Assigned task → Look through the records that follow. Copy every line containing the word "with".

● ● ● ● ● ● ●

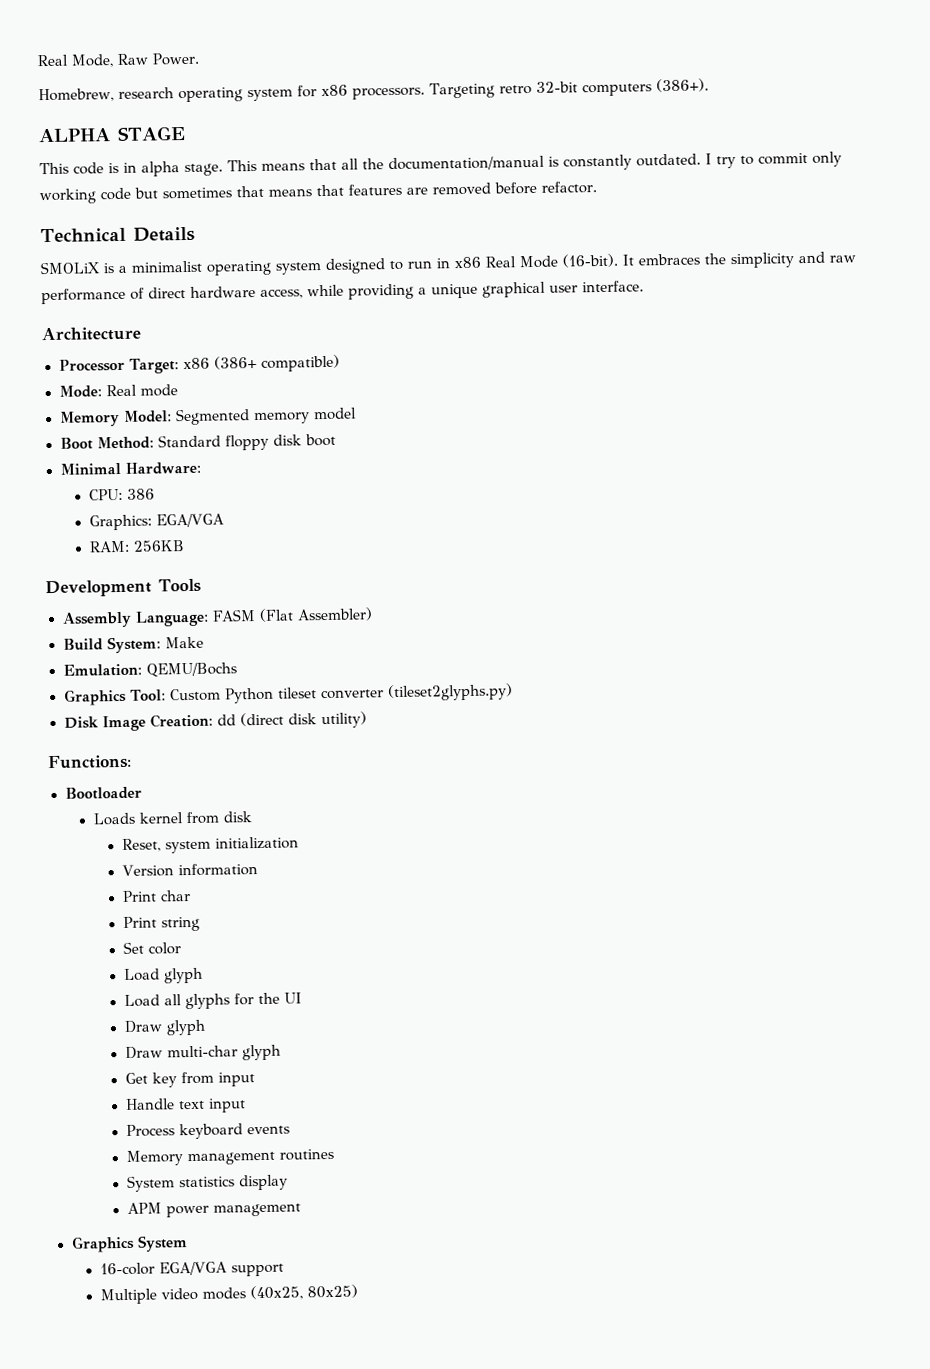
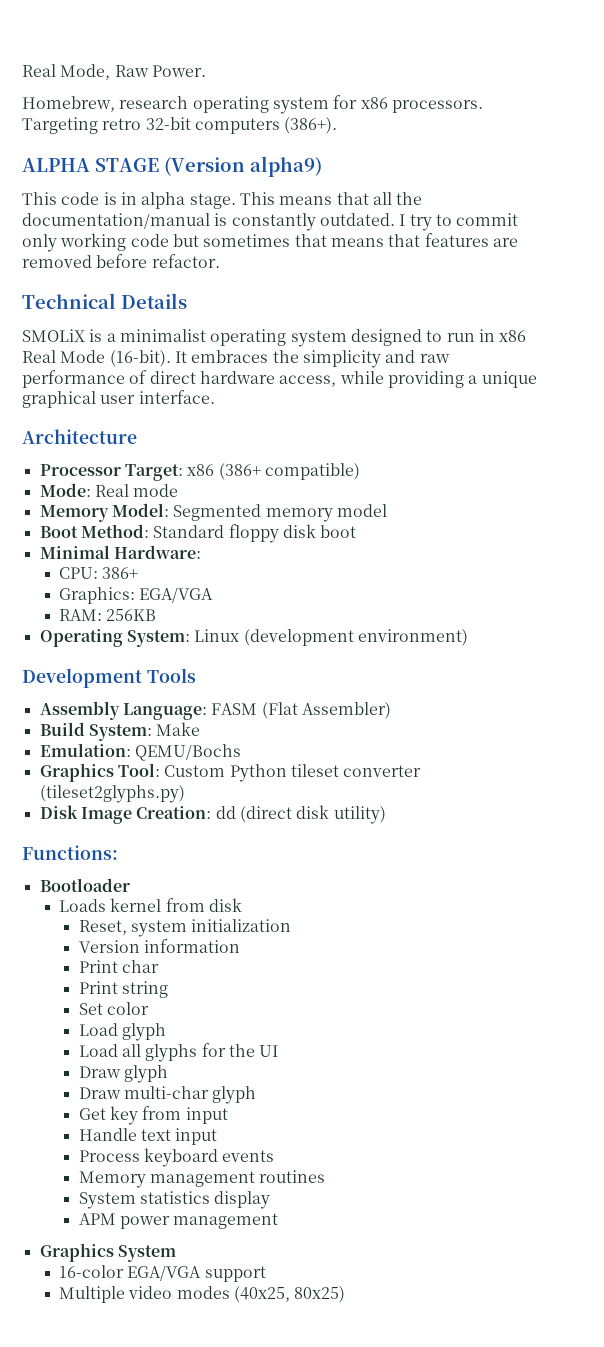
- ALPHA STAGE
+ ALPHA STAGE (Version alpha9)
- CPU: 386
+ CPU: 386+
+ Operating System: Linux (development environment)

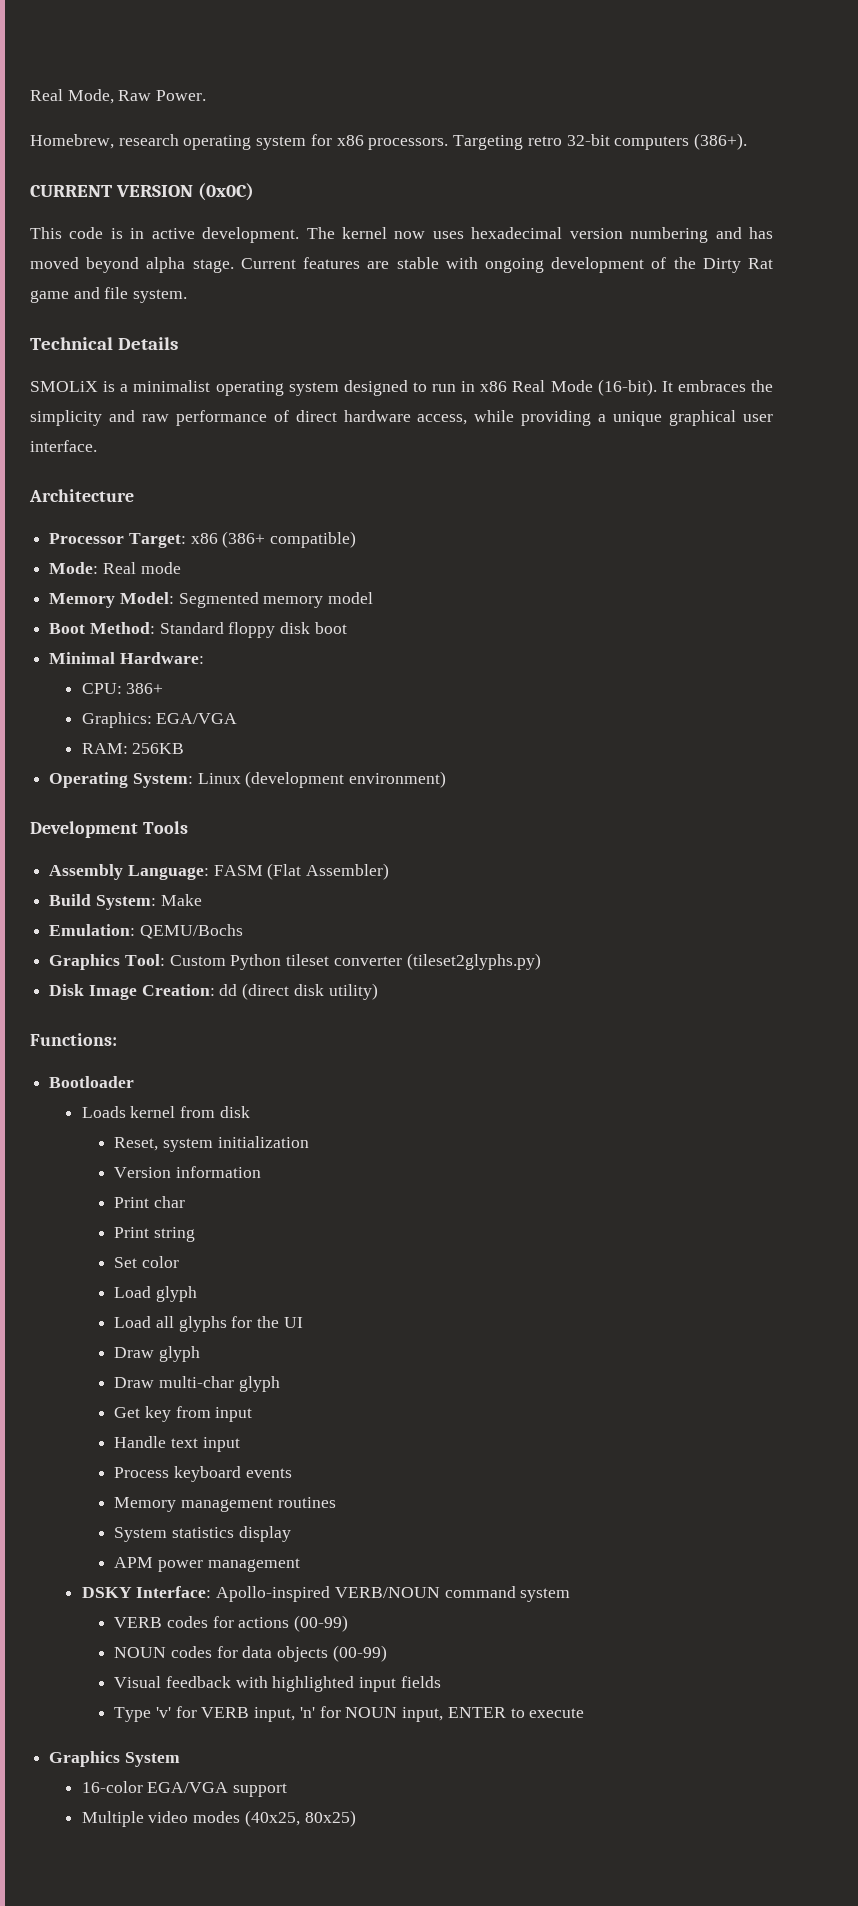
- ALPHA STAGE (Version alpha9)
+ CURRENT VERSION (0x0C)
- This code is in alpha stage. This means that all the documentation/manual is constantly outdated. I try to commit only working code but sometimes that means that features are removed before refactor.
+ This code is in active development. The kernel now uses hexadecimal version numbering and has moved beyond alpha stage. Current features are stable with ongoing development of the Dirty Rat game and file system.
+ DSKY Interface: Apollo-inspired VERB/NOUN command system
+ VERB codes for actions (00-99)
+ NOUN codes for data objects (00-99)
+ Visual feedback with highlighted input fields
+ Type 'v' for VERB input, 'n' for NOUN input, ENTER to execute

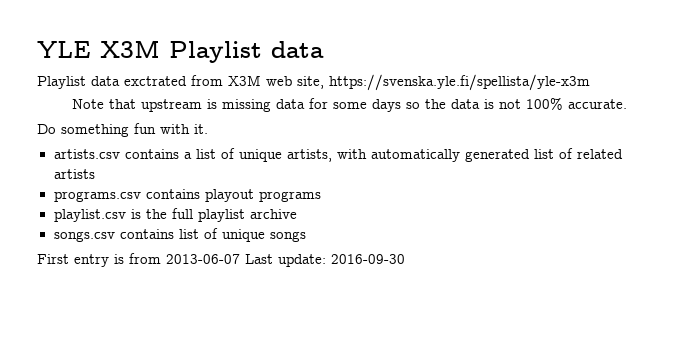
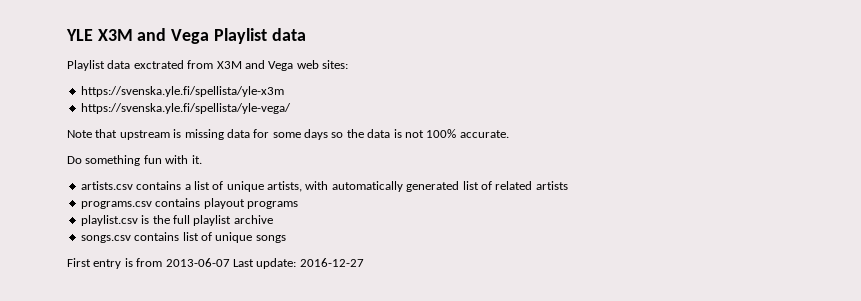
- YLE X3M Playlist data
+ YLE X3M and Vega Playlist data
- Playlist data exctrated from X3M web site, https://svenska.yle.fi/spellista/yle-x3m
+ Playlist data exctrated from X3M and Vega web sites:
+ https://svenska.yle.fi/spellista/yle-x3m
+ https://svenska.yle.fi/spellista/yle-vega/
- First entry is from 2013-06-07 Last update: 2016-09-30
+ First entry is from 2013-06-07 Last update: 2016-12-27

● ● ● ● ● ● ●

Task response →
+ This code is in active development. The kernel now uses hexadecimal version numbering and has moved beyond alpha stage. Current features are stable with ongoing development of the Dirty Rat game and file system.
+ Visual feedback with highlighted input fields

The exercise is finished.